General information
- Coordinates: 41°51′44″N 87°40′10″W﻿ / ﻿41.862288°N 87.669321°W
- Line: Douglas Park branch
- Platforms: 2 side platforms
- Tracks: 2

Construction
- Structure type: Elevated

History
- Opened: April 28, 1896
- Closed: December 9, 1951

Passengers
- 1950: 57,484 42.47% (CTA)

Former services
| Preceding station | Chicago "L" |  |  | Following station |
| 18th toward Oak Park |  | Douglas branch |  | Roosevelt toward Marshfield |

Location

= 14th Place station =

Rapid transit station in Chicago, 1896–1951

14th Place was a rapid transit station on the Chicago "L"'s Douglas Park branch between 1896 and 1951. Constructed by the Metropolitan West Side Elevated Railroad, it was one of the first stations opened on the branch in April 1896.

==History==
The Douglas Park branch opened on April 28, 1896, significantly later than the other branches of the Metropolitan West Side Elevated Railroad.
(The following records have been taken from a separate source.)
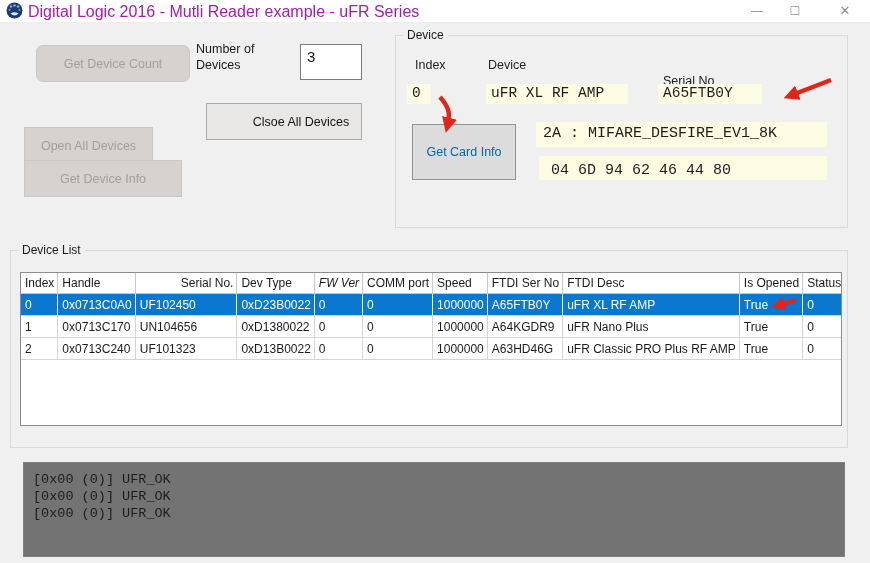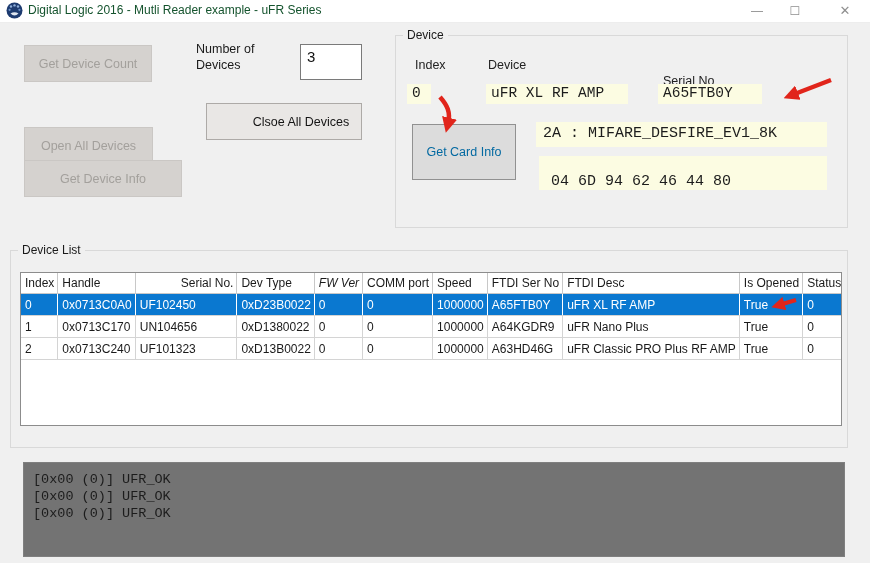"Digital Logic 2016 - Mutli" .titlebar .title { color: #14532d -> #a21caf; font-size: 12px -> 16px }
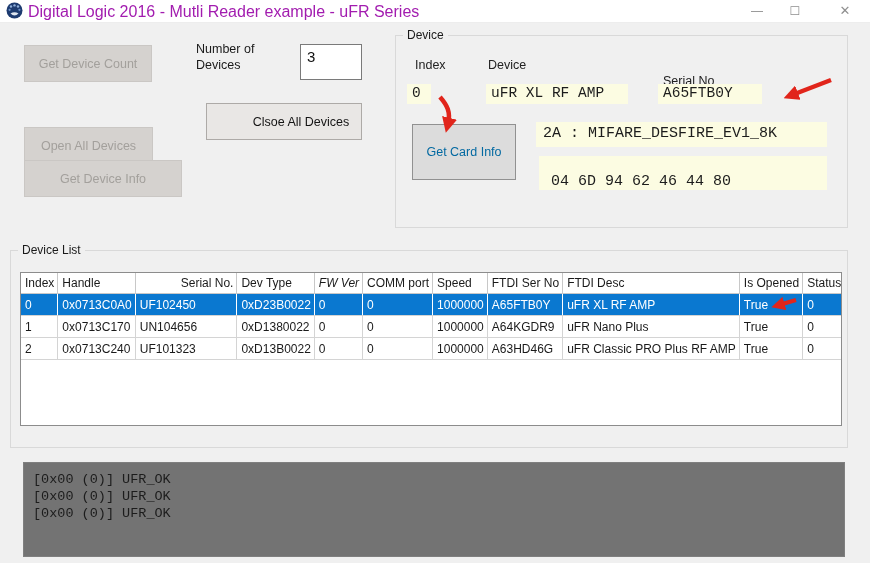"Get Device Count" #btn-count { border-radius: none -> 7px; left: 24px -> 36px; width: 128px -> 154px }
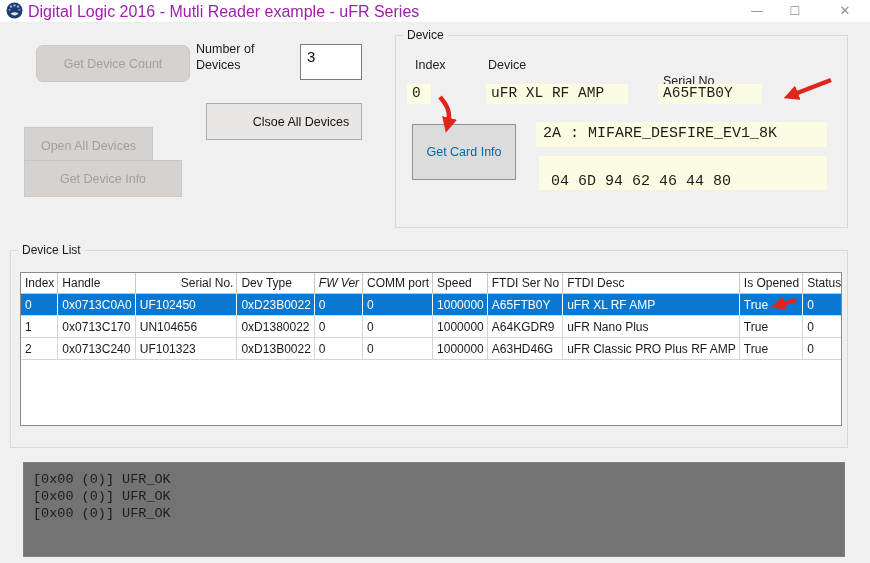"04 6D 94 62 46" #card-uid { padding: 17px 12px -> 6px 12px }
One of its stations was located on 14th Place.

Douglas service was significantly streamlined on December 9, 1951, part of the Chicago Transit Authority (CTA)'s broader overhaul of the Metropolitan's lines. Skip-stop was instituted on the Douglas and Garfield branches, and several low-performing stations on the Douglas branch were closed, including 14th Place.

===Accidents and incidents===
On the night of March 13, 1897, two men attempted to kill Thomas H. Tyrrell, the station agent at 14th Place. They fired a bullet at Tyrrell's head, but a wire in the agent booth's screen caught and split it. Tyrrell survived, but the bullet cut his left ear and the left side of his face was powder burned. This incident was thought to be retaliation for an incident two days prior, in which one of the assailants demanded money from Tyrrell but fled when Tyrrell produced a revolver.

==Station details==
===Design and infrastructure===
The 14th Place station was similar to other stations on the Douglas branch, with a brick Craftsman-style station house at street level. It had two wooden side platforms with cast-iron canopies with hipped roofs of corrugated, in common with the other stations on the Metropolitan's lines.

===Ridership===
Ridership at 14th Place peaked at 467,877 passengers in 1907, a year that also saw the peak of every stations' ridership between 12th and Hoyne, inclusive. Ridership last exceeded 400,000 passengers in 1911, 300,000 in 1926, 200,000 in 1930, and 100,000 in 1948.

In its last full year of operation, 1950, 14th Place served 57,484 riders, a decline of 42.47 percent from the 99,926 in 1949. For the part of 1951 it was open, the station had a ridership of 40,752. Its 1951 performance made it the lowest-ridership station on the branch except for Central Park, which opened on December 9 alongside the station's closure, and Kenton, which had no direct street access and served a railway instead of an actual street.